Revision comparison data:
• • •
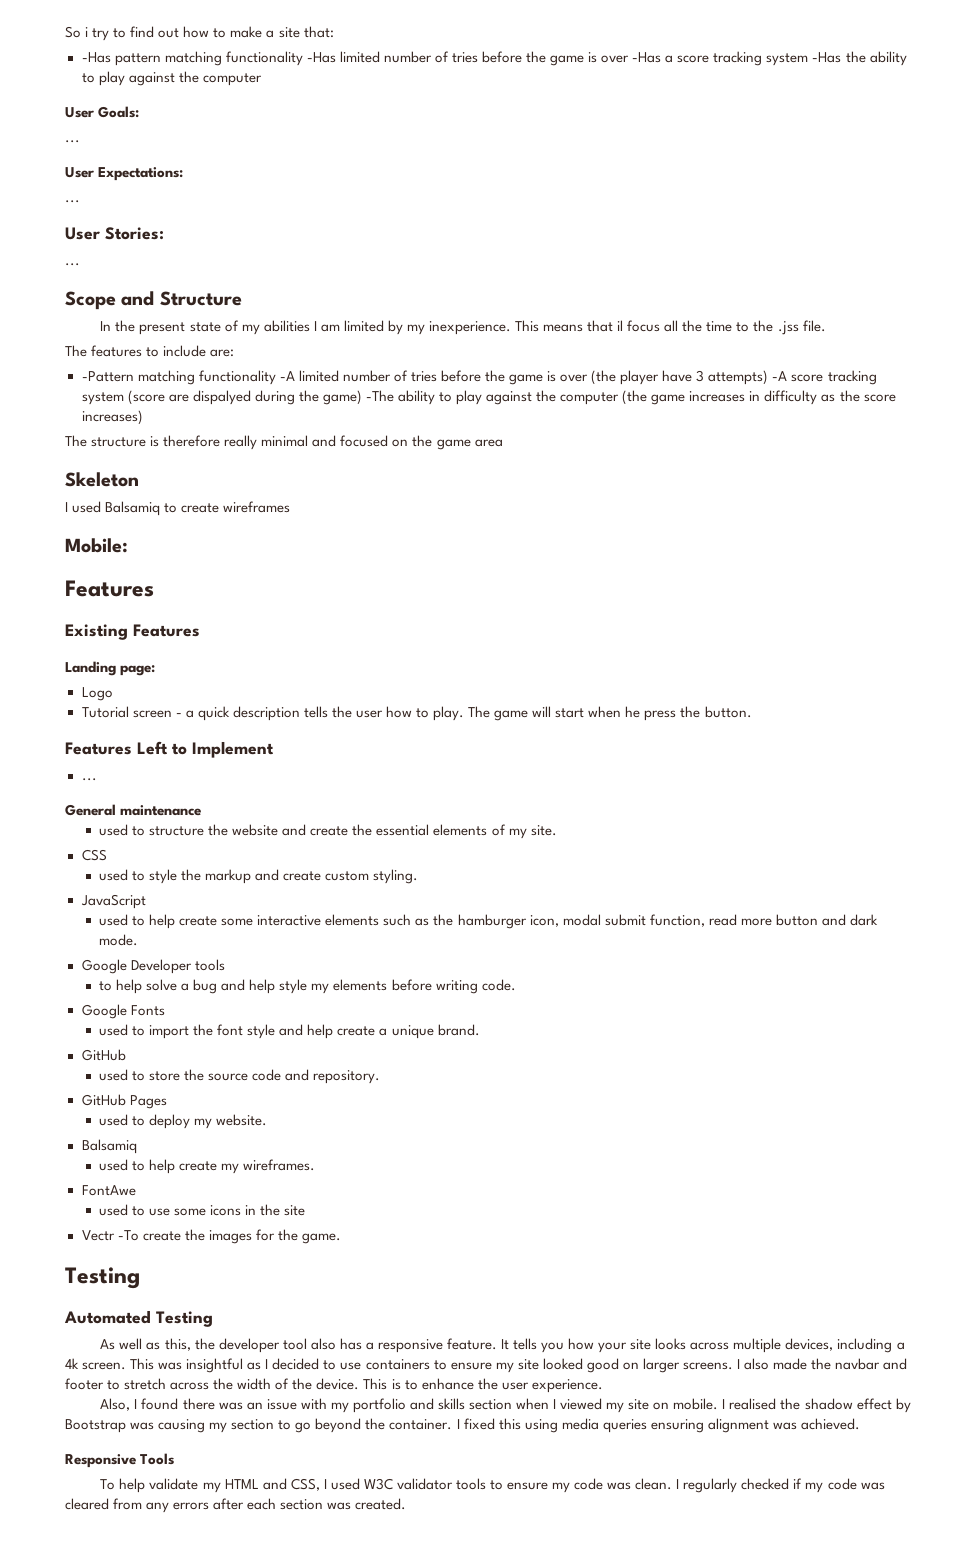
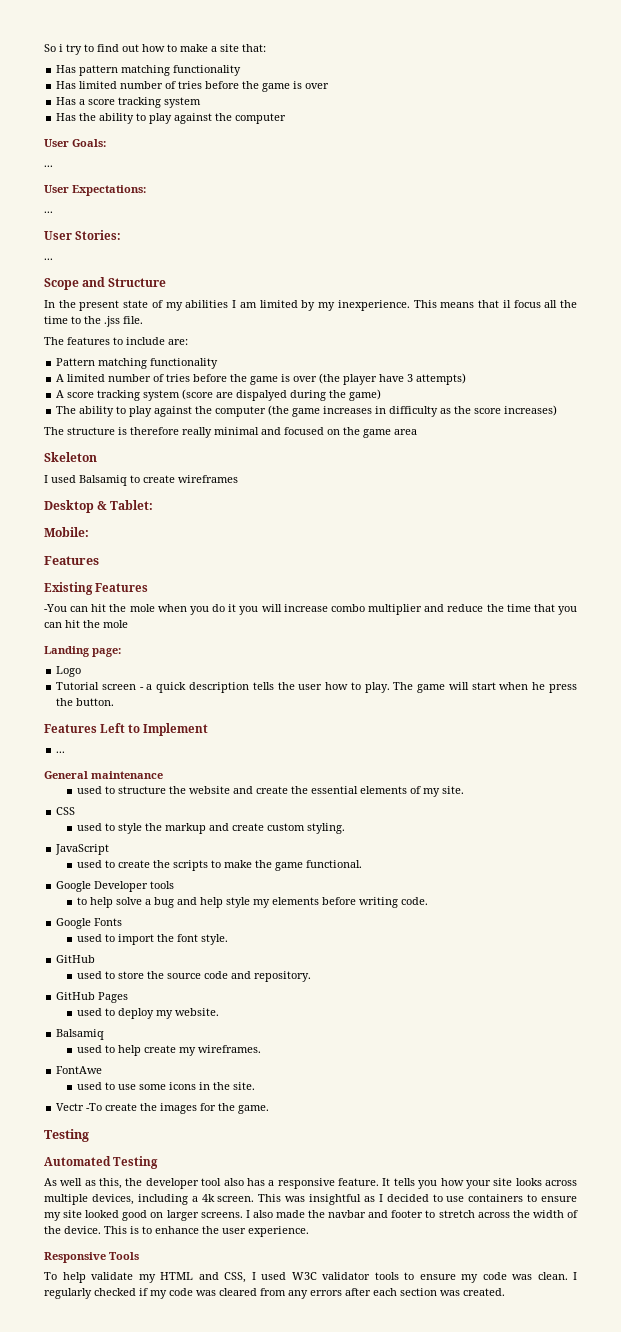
[81,52,111,63] -Has -> [56,65,77,73] Has
[306,51,662,66] -Has limited number of tries before the game is over -Has -> [56,81,330,92] [56,97,77,105] // Has limited number of tries before the game is over // Has
[812,52,842,63] -Has -> [56,113,77,121] // Has
[81,370,295,385] -Pattern matching functionality -A -> [56,358,219,369] [56,374,65,382] Pattern matching functionality // A
[772,371,788,381] -A -> [56,390,65,398] // A
[365,390,394,402] -The -> [56,406,77,414] // The
(291, 507) none -> [44,500,154,513] // Desktop & Tablet:
(200, 630) none -> [44,604,577,615] [44,620,128,628] // -You can hit the mole when you do it you will increase combo multiplier and reduce the time that you can hit the mole
[149,914,878,929] [99,934,139,946] help create some interactive elements such as the hamburger icon, modal submit function, read more button and dark mode. -> [117,860,362,871] create the scripts to make the game functional.
[247,1024,480,1039] style and help create a unique brand. -> [200,934,228,945] style.
[284,1205,306,1216] site -> [232,1082,255,1090] site.
[100,1398,911,1413] [65,1418,860,1433] // Also, I found there was an issue with my portfolio and skills section when I viewed my site on mobile. I realised the shadow effect by Bootstrap was causing my section to go beyond the container. I fixed this using media queries ensuring alignment was achieved. -> (309, 1231) none

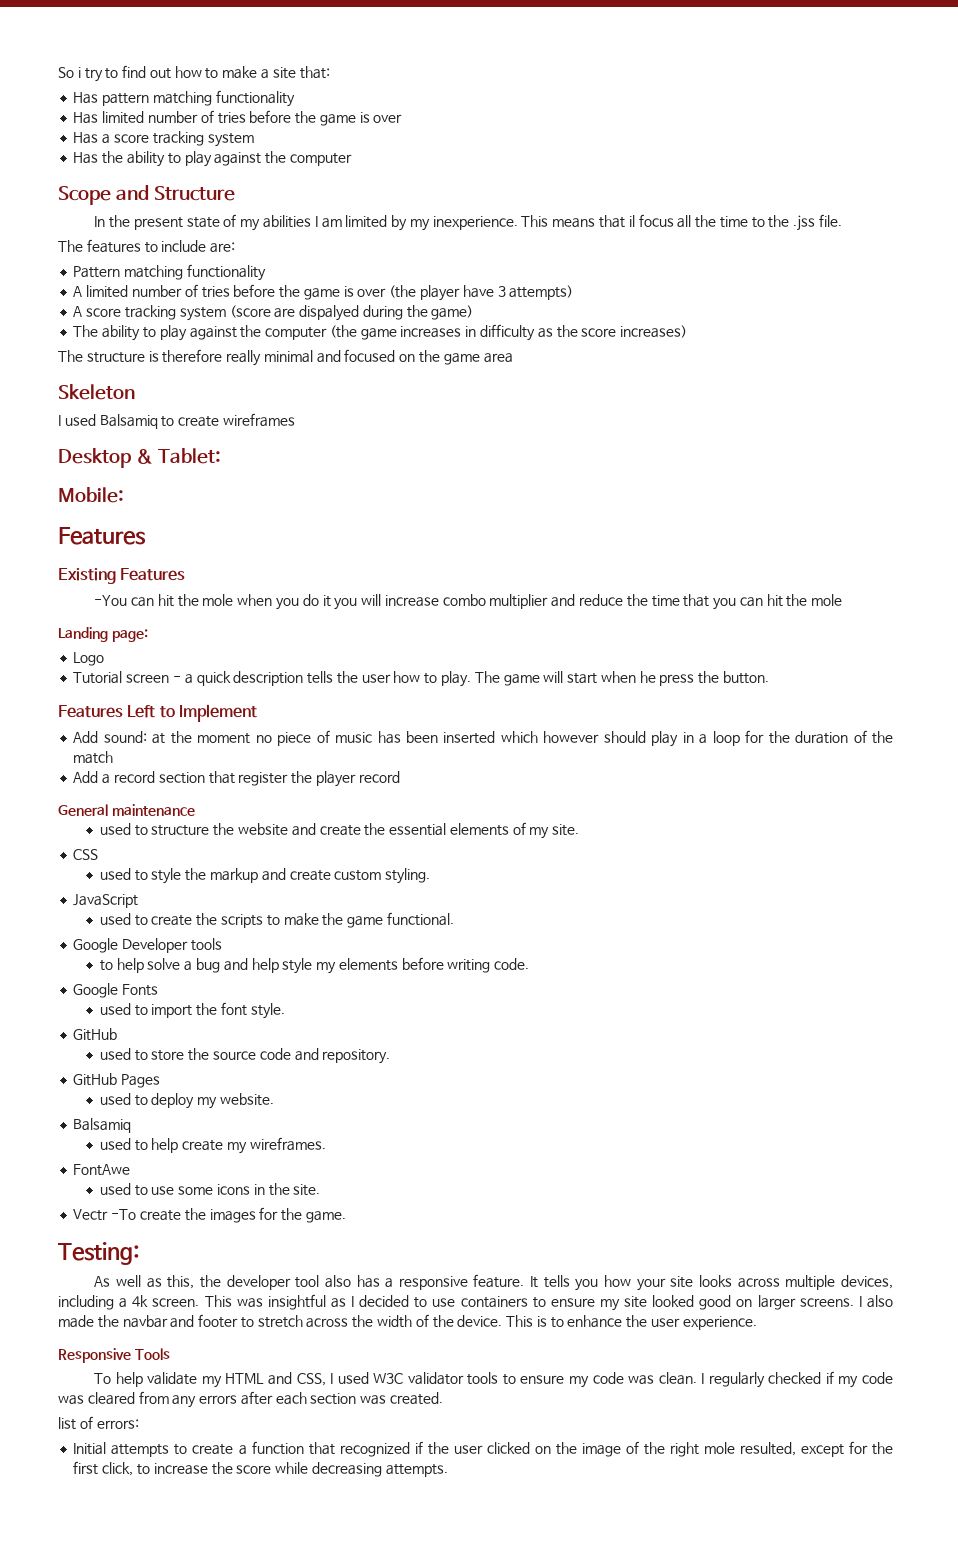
[44,139,106,147] [44,165,53,167] [44,185,146,196] [44,211,53,213] [44,230,122,240] [44,258,53,260] // User Goals: // ... // User Expectations: // ... // User Stories: // ... -> (352, 159) none
[56,751,66,753] ... -> [73,730,894,747] [73,751,114,764] [73,771,400,787] Add sound: at the moment no piece of music has been inserted which however should play in a loop for the duration of the match // Add a record section that register the player record
[44,1129,89,1142] [44,1156,159,1169] Testing // Automated Testing -> [58,1242,140,1265] Testing:
(505, 1292) none -> [58,1416,139,1430] [73,1441,893,1457] [73,1461,448,1477] // list of errors: // Initial attempts to create a function that recognized if the user clicked on the image of the right mole resulted, except for the first click, to increase the score while decreasing attempts.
• • •
● **About this task**
Collect the lines of the records that include the string "help".

● **Response box**
[149,914,878,929] [99,934,139,946] help create some interactive elements such as the hamburger icon, modal submit function, read more button and dark mode. -> [117,860,362,871] create the scripts to make the game functional.
[247,1024,480,1039] style and help create a unique brand. -> [200,934,228,945] style.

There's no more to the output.